To make a child. Alistair's child. One with the old blood and Morrigan's magic. One who would have contained the soul of Urthemiel – had Rillian not been true to the Wardens. Truer than Alistair had been.
Why did you do it?
I was afraid. Afraid of losing you.
"This Yavana is Flemeth's daughter – Morrigan's sister – they must have known! They never told me."
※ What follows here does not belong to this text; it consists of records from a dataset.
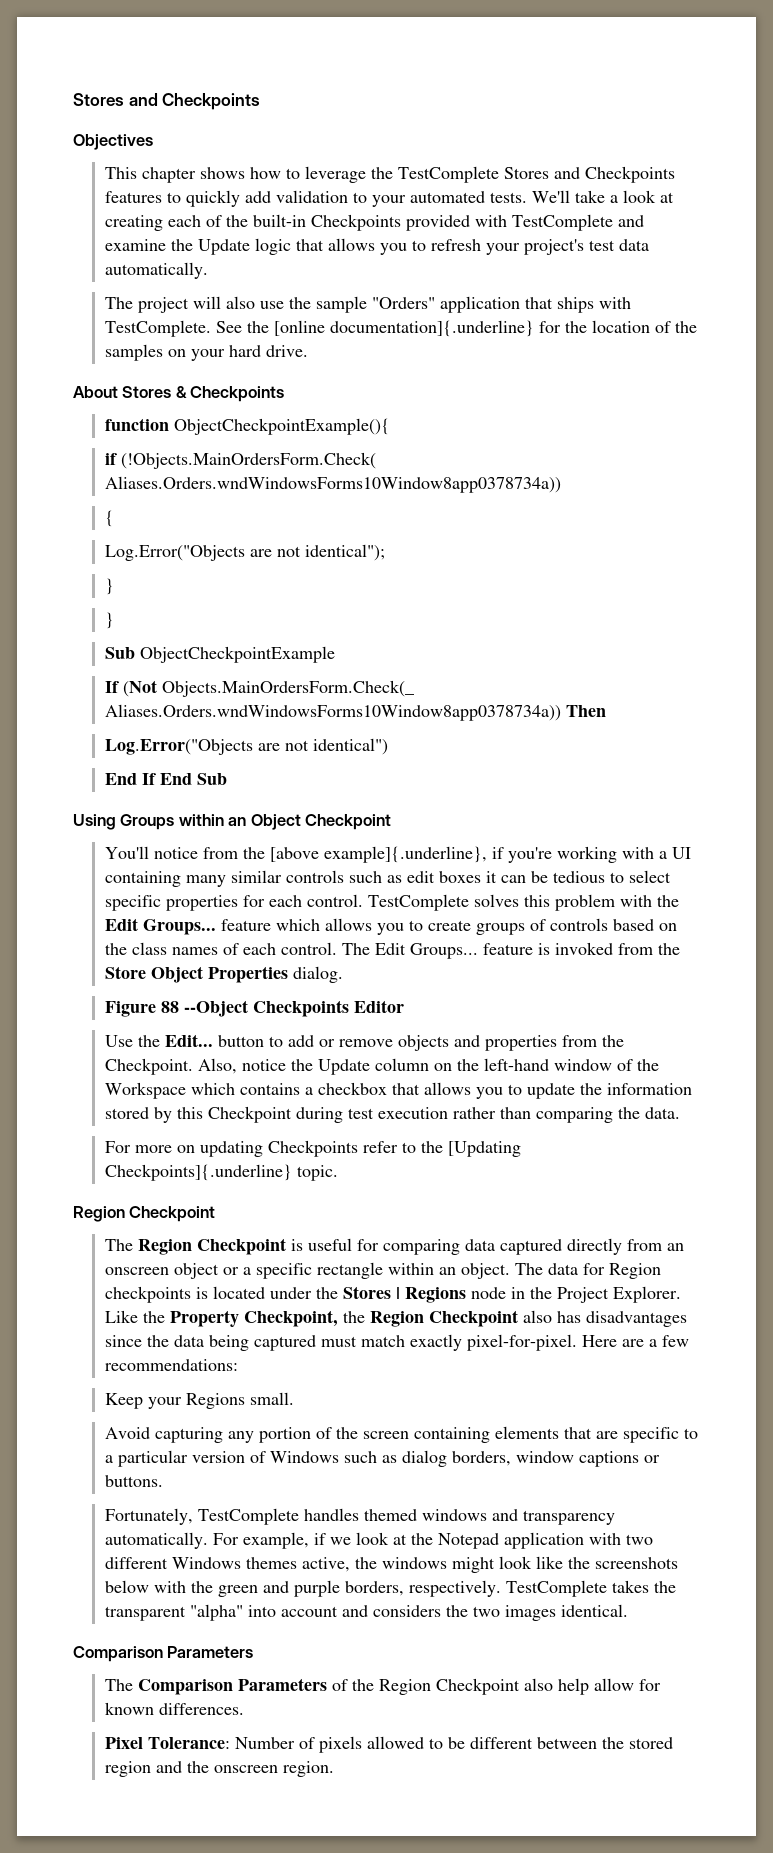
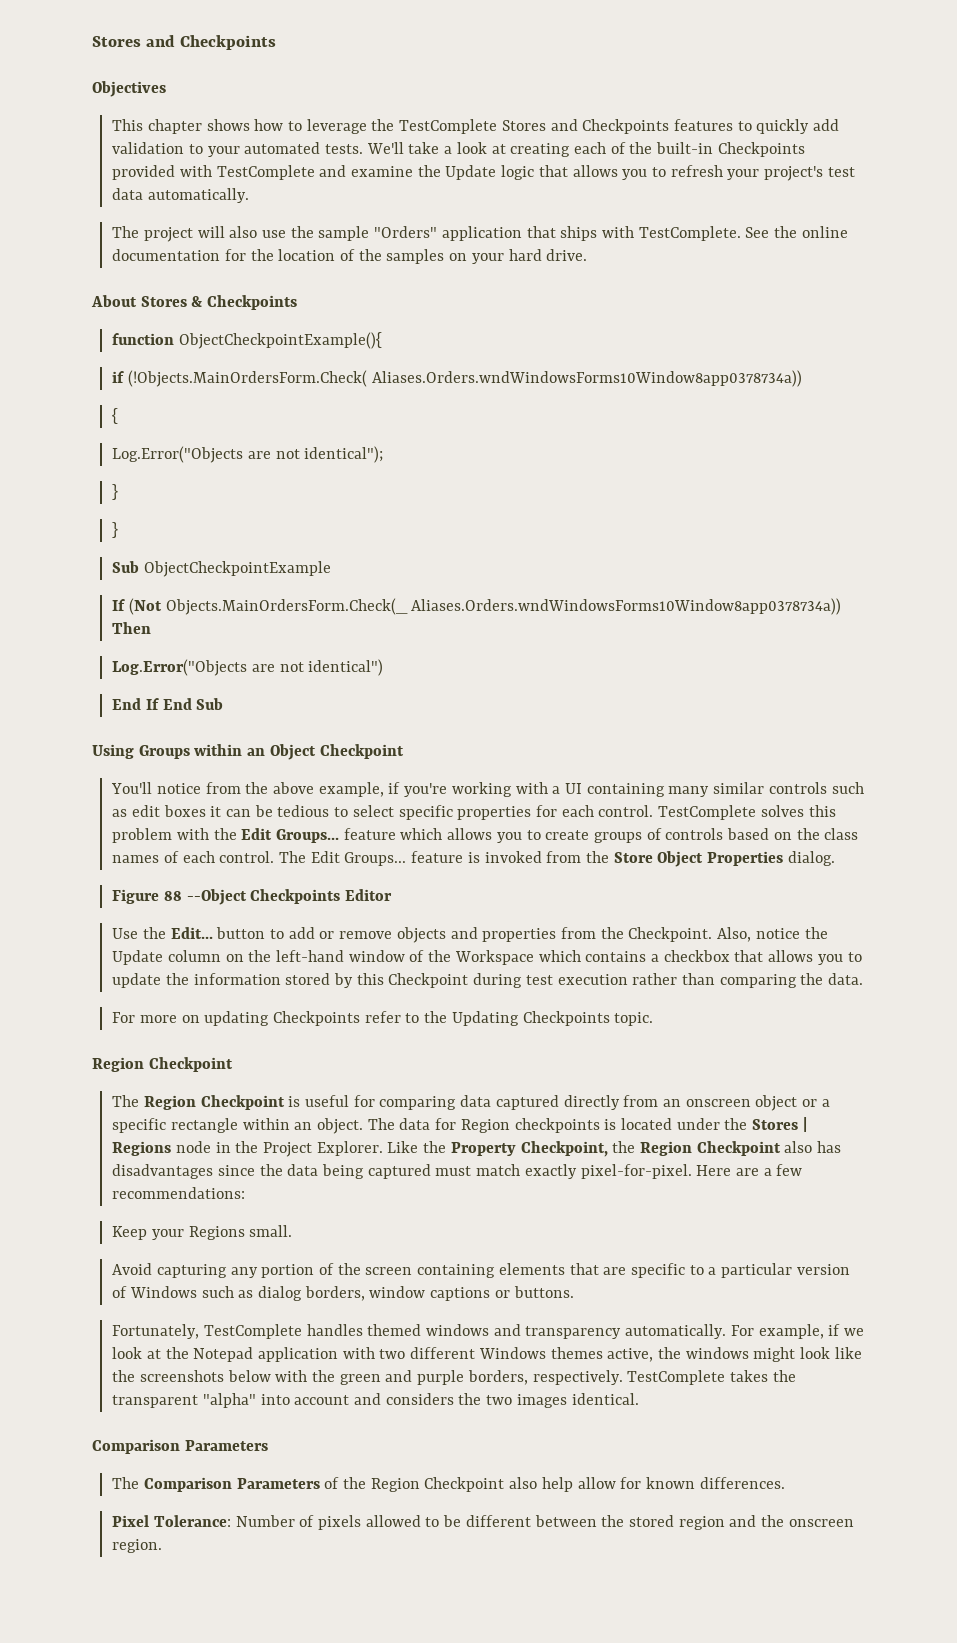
- See the [online documentation]{.underline} for the location of the samples on your hard drive.
+ See the online documentation for the location of the samples on your hard drive.
- You'll notice from the [above example]{.underline}, if you're working with a UI containing many similar controls such as edit boxes it can be tedious to select specific properties for each control.
+ You'll notice from the above example, if you're working with a UI containing many similar controls such as edit boxes it can be tedious to select specific properties for each control.
- For more on updating Checkpoints refer to the [Updating Checkpoints]{.underline} topic.
+ For more on updating Checkpoints refer to the Updating Checkpoints topic.

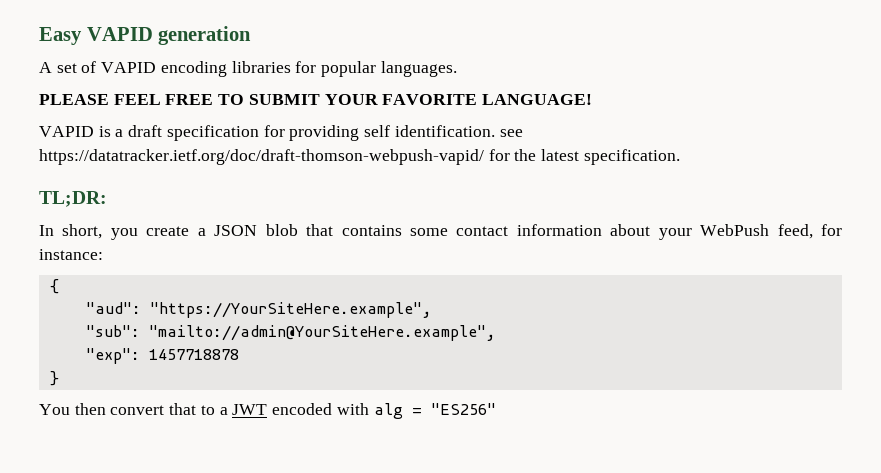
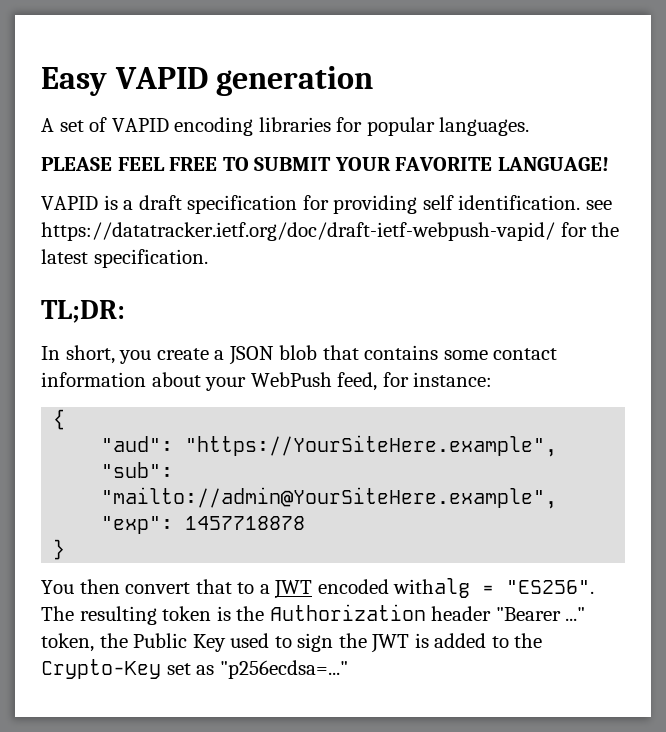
- VAPID is a draft specification for providing self identification. see https://datatracker.ietf.org/doc/draft-thomson-webpush-vapid/ for the latest specification.
+ VAPID is a draft specification for providing self identification. see https://datatracker.ietf.org/doc/draft-ietf-webpush-vapid/ for the latest specification.
- You then convert that to a JWT encoded with alg = "ES256"
+ You then convert that to a JWT encoded withalg = "ES256". The resulting token is the Authorization header "Bearer ..." token, the Public Key used to sign the JWT is added to the Crypto-Key set as "p256ecdsa=..."

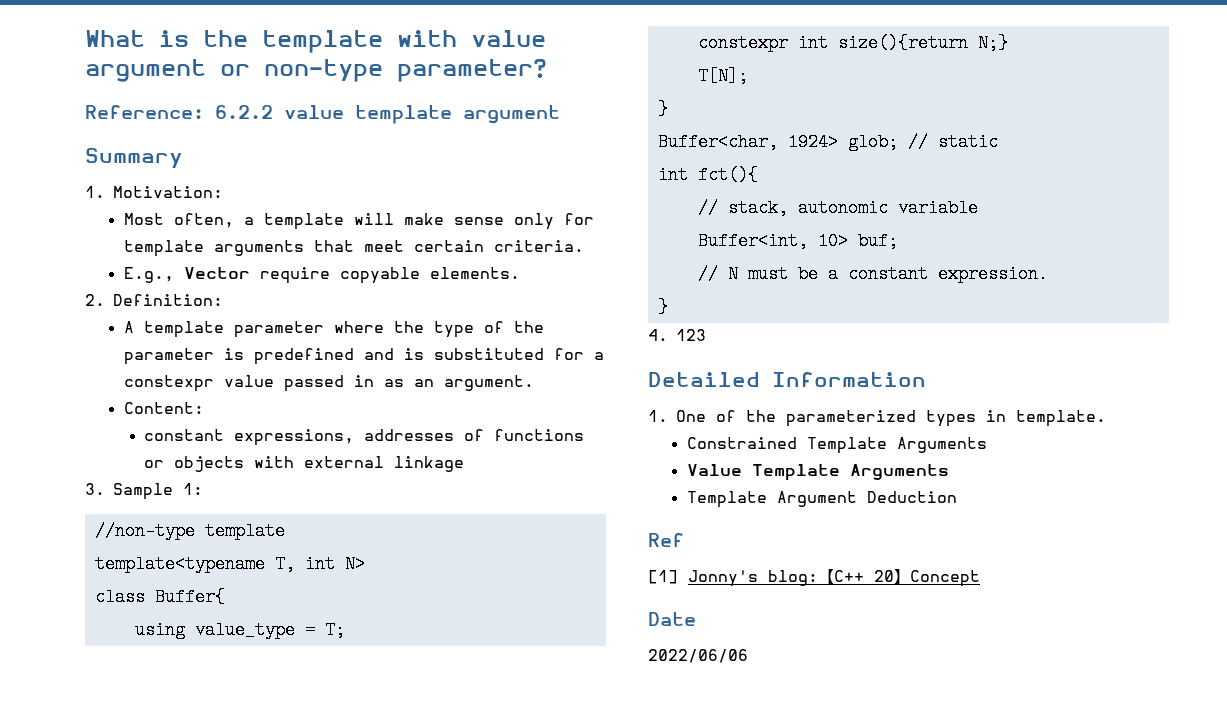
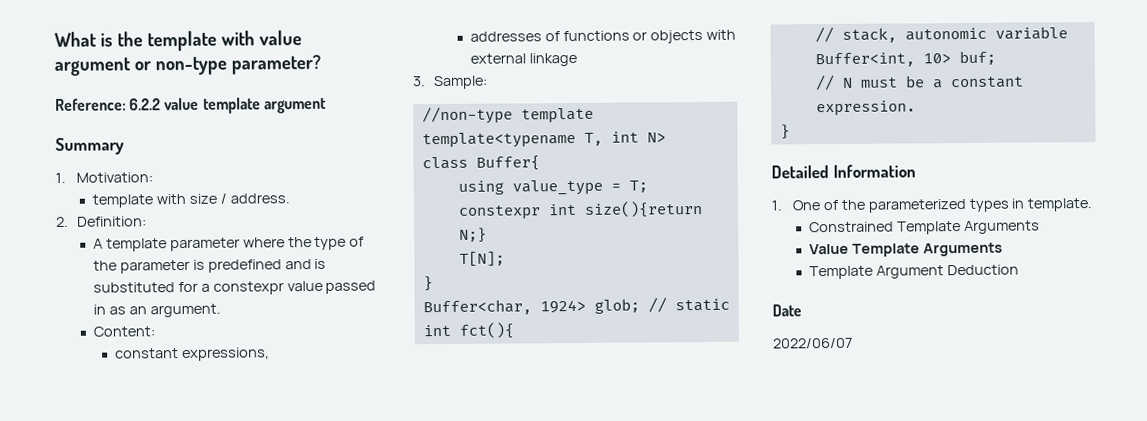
- Most often, a template will make sense only for template arguments that meet certain criteria.
- E.g., Vector require copyable elements.
+ template with size / address.
- constant expressions, addresses of functions or objects with external linkage
+ constant expressions,
+ addresses of functions or objects with external linkage
- 3. Sample 1:
+ 3. Sample:
- 4. 123
- Ref
- [1] Jonny's blog:【C++ 20】Concept
- 2022/06/06
+ 2022/06/07

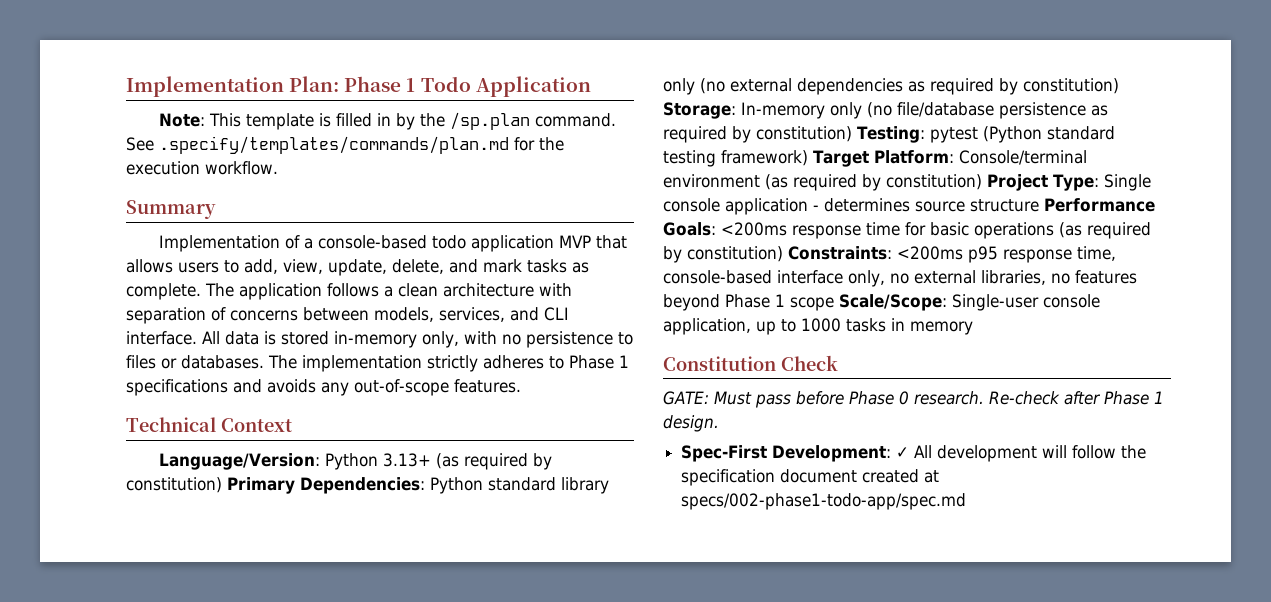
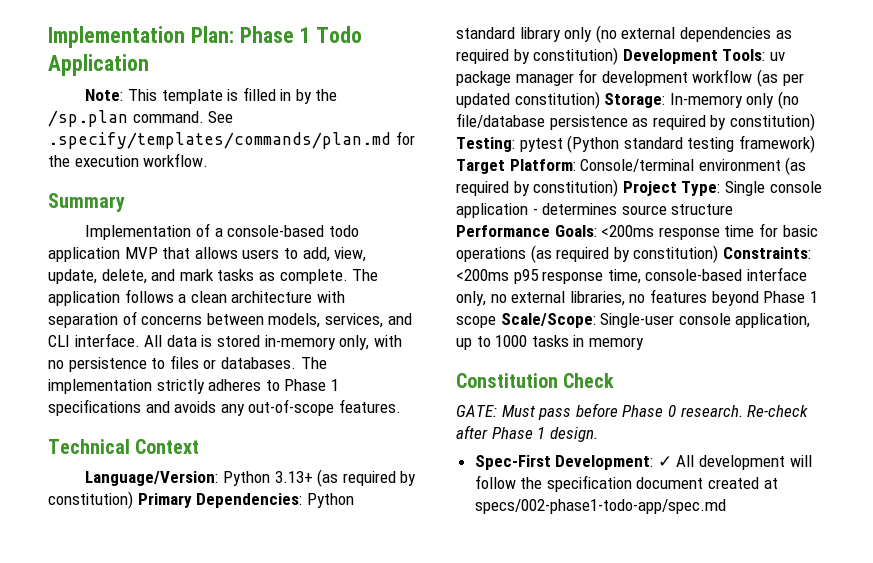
- Python standard library only (no external dependencies as required by constitution) Storage:
+ Python standard library only (no external dependencies as required by constitution) Development Tools: uv package manager for development workflow (as per updated constitution) Storage:

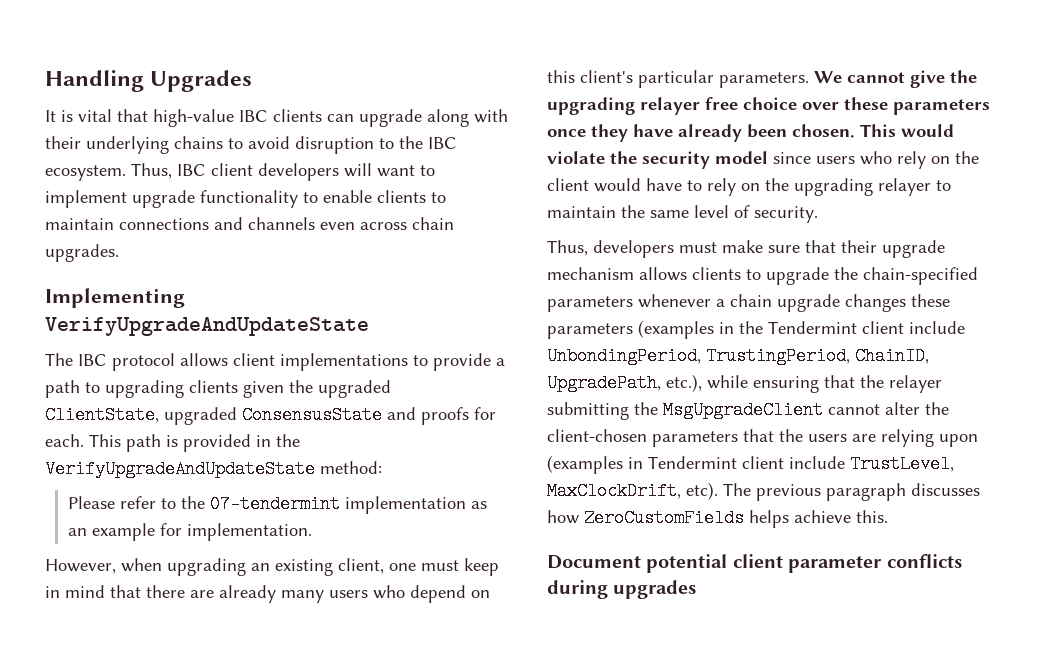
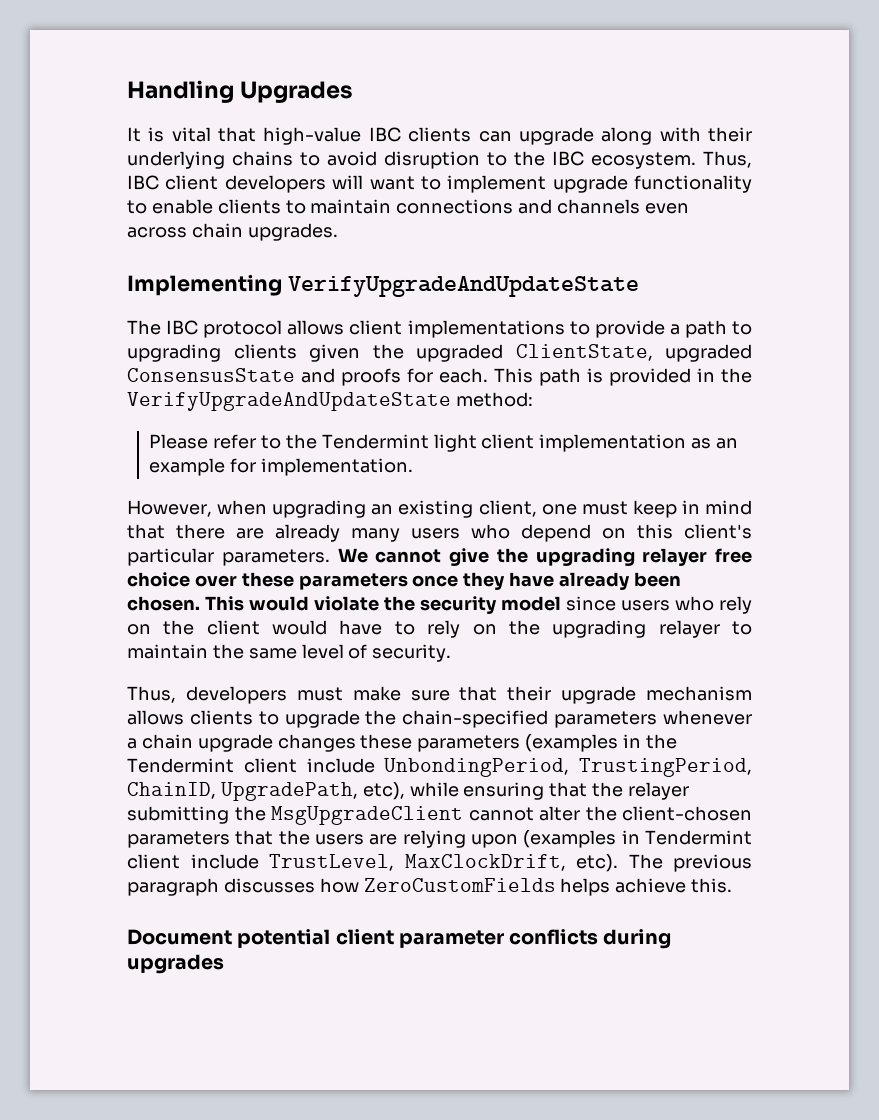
- Please refer to the 07-tendermint implementation as an example for implementation.
+ Please refer to the Tendermint light client implementation as an example for implementation.
- Thus, developers must make sure that their upgrade mechanism allows clients to upgrade the chain-specified parameters whenever a chain upgrade changes these parameters (examples in the Tendermint client include UnbondingPeriod, TrustingPeriod, ChainID, UpgradePath, etc.), while ensuring that the relayer submitting the MsgUpgradeClient cannot alter the client-chosen parameters that the users are relying upon (examples in Tendermint client include TrustLevel, MaxClockDrift, etc).
+ Thus, developers must make sure that their upgrade mechanism allows clients to upgrade the chain-specified parameters whenever a chain upgrade changes these parameters (examples in the Tendermint client include UnbondingPeriod, TrustingPeriod, ChainID, UpgradePath, etc), while ensuring that the relayer submitting the MsgUpgradeClient cannot alter the client-chosen parameters that the users are relying upon (examples in Tendermint client include TrustLevel, MaxClockDrift, etc).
Bitterly, Carver said, "Flemeth saved me and my brother in Lothering. And let our sister die, because she had no use for Bethany. If I ever see her again..."
"The Tellari swamps are at the end of the River Seleny. Only three days ride from Antiva City. You boys may both get your wish."
Alistair regarded the sturdy but out-of-practice dwarf.
"I thought my father was a prisoner." There was the echo of a boy – the bewildered regret of a love-starved child. Alistair supposed it was pathetic he was looking to Varric to be his father figure – but he was too tired to care. "If he was released, I need to know if he's still alive. I need to know..."
"If he abandoned you?"
He did. At my birth. That ship's sailed.
"If he abandoned his kingdom."
Varric took over from there. Found Isabella on the port side. "Can you take us to the Tellari swamps?"
"For you? Anything – but just this once. Anselmo! Celso! Hands out of your trousers and up on the mast!"
Zevran winked – a bright flash in the gloom. "She's different when she's being Captain," he confided, "I kind of like it."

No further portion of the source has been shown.